* [Data extracts]:
------
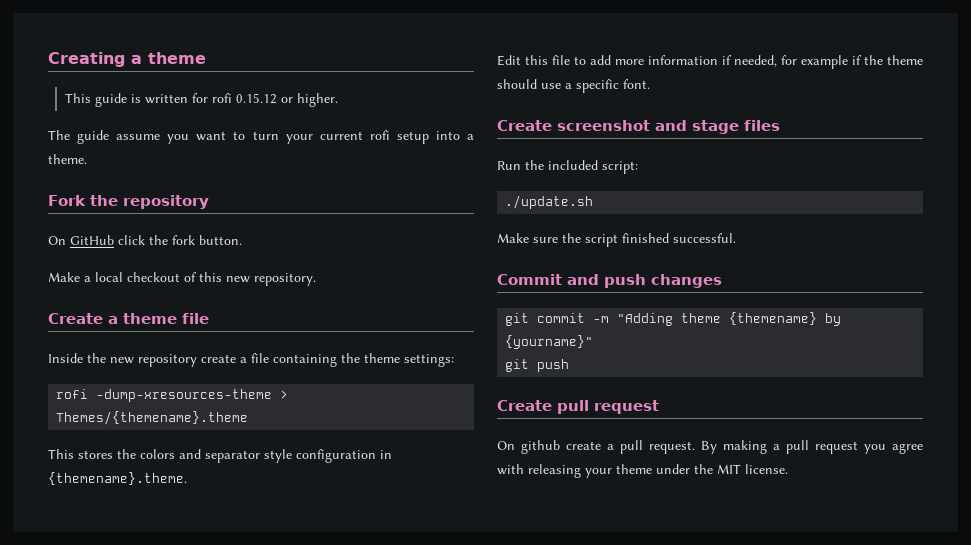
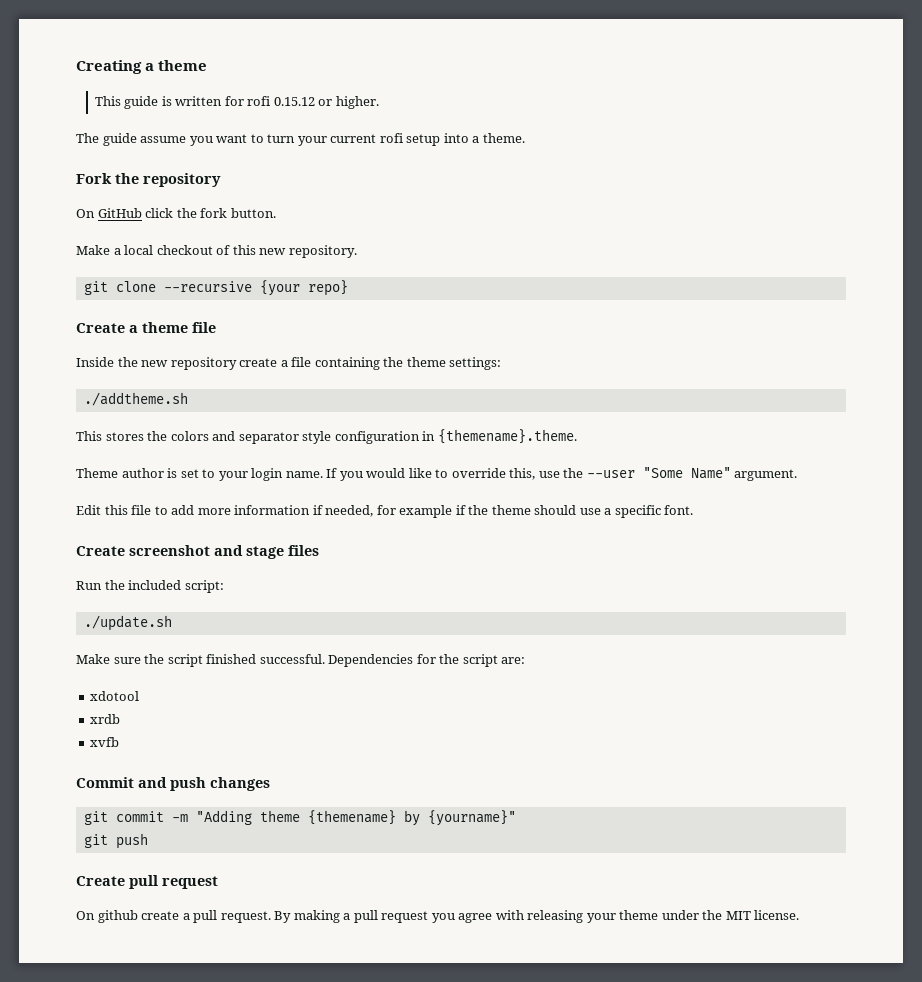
(316, 279) none -> [83,280,348,296] // git clone --recursive {your repo}
[56,389,289,402] [56,411,249,425] rofi -dump-xresources-theme > Themes/{themename}.theme -> [83,392,188,406] ./addtheme.sh
(187, 478) none -> [76,467,798,481] // Theme author is set to your login name. If you would like to override this, use the --user "Some Name" argument.
(736, 238) none -> [328,654,526,667] [90,691,140,701] [90,714,121,724] [90,737,120,747] Dependencies for the script are: // xdotool // xrdb // xvfb

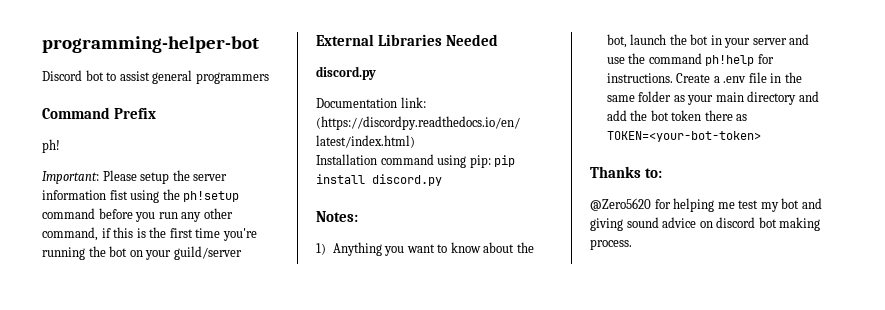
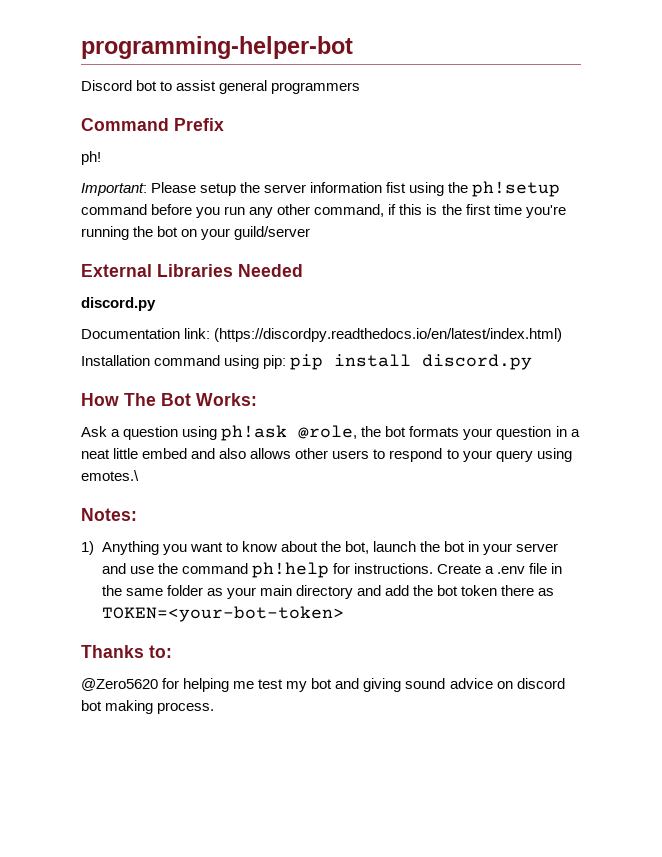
(442, 180) none -> [81,393,257,406] [81,425,580,441] [81,448,572,462] [81,470,139,481] // How The Bot Works: // Ask a question using ph!ask @role, the bot formats your question in a neat little embed and also allows other users to respond to your query using emotes.\

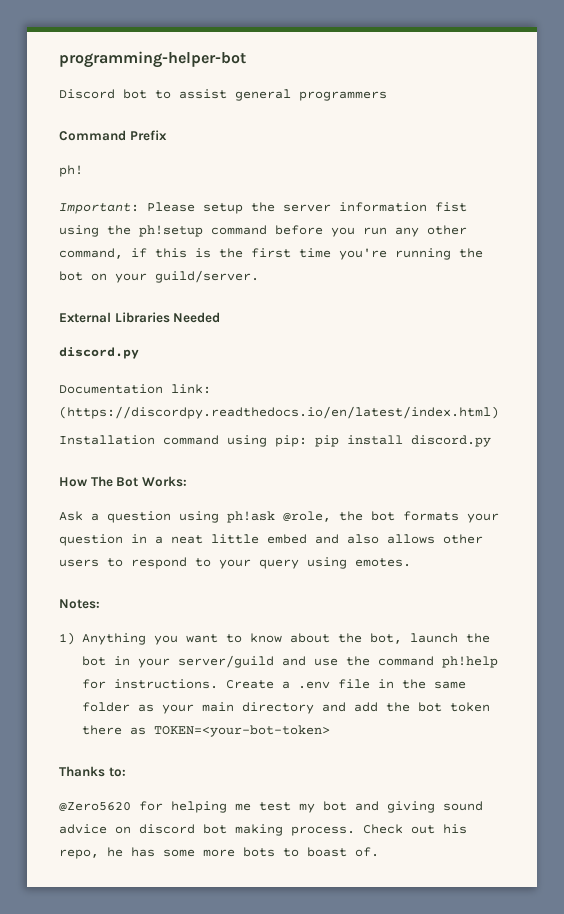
[234,226,311,240] guild/server -> [155,270,259,283] guild/server.
[81,470,139,481] emotes.\ -> [355,558,411,567] emotes.
[516,543,559,552] server -> [177,655,274,668] server/guild
(215, 708) none -> [363,824,467,834] [59,847,379,859] Check out his repo, he has some more bots to boast of.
------
* [What this task involves]: Emit verbatim the lines running from the one with "[234,226,311,240] guild/server ->" through the last line of the data, both endpoints inclusive.

* [Written response]:
[234,226,311,240] guild/server -> [155,270,259,283] guild/server.
[81,470,139,481] emotes.\ -> [355,558,411,567] emotes.
[516,543,559,552] server -> [177,655,274,668] server/guild
(215, 708) none -> [363,824,467,834] [59,847,379,859] Check out his repo, he has some more bots to boast of.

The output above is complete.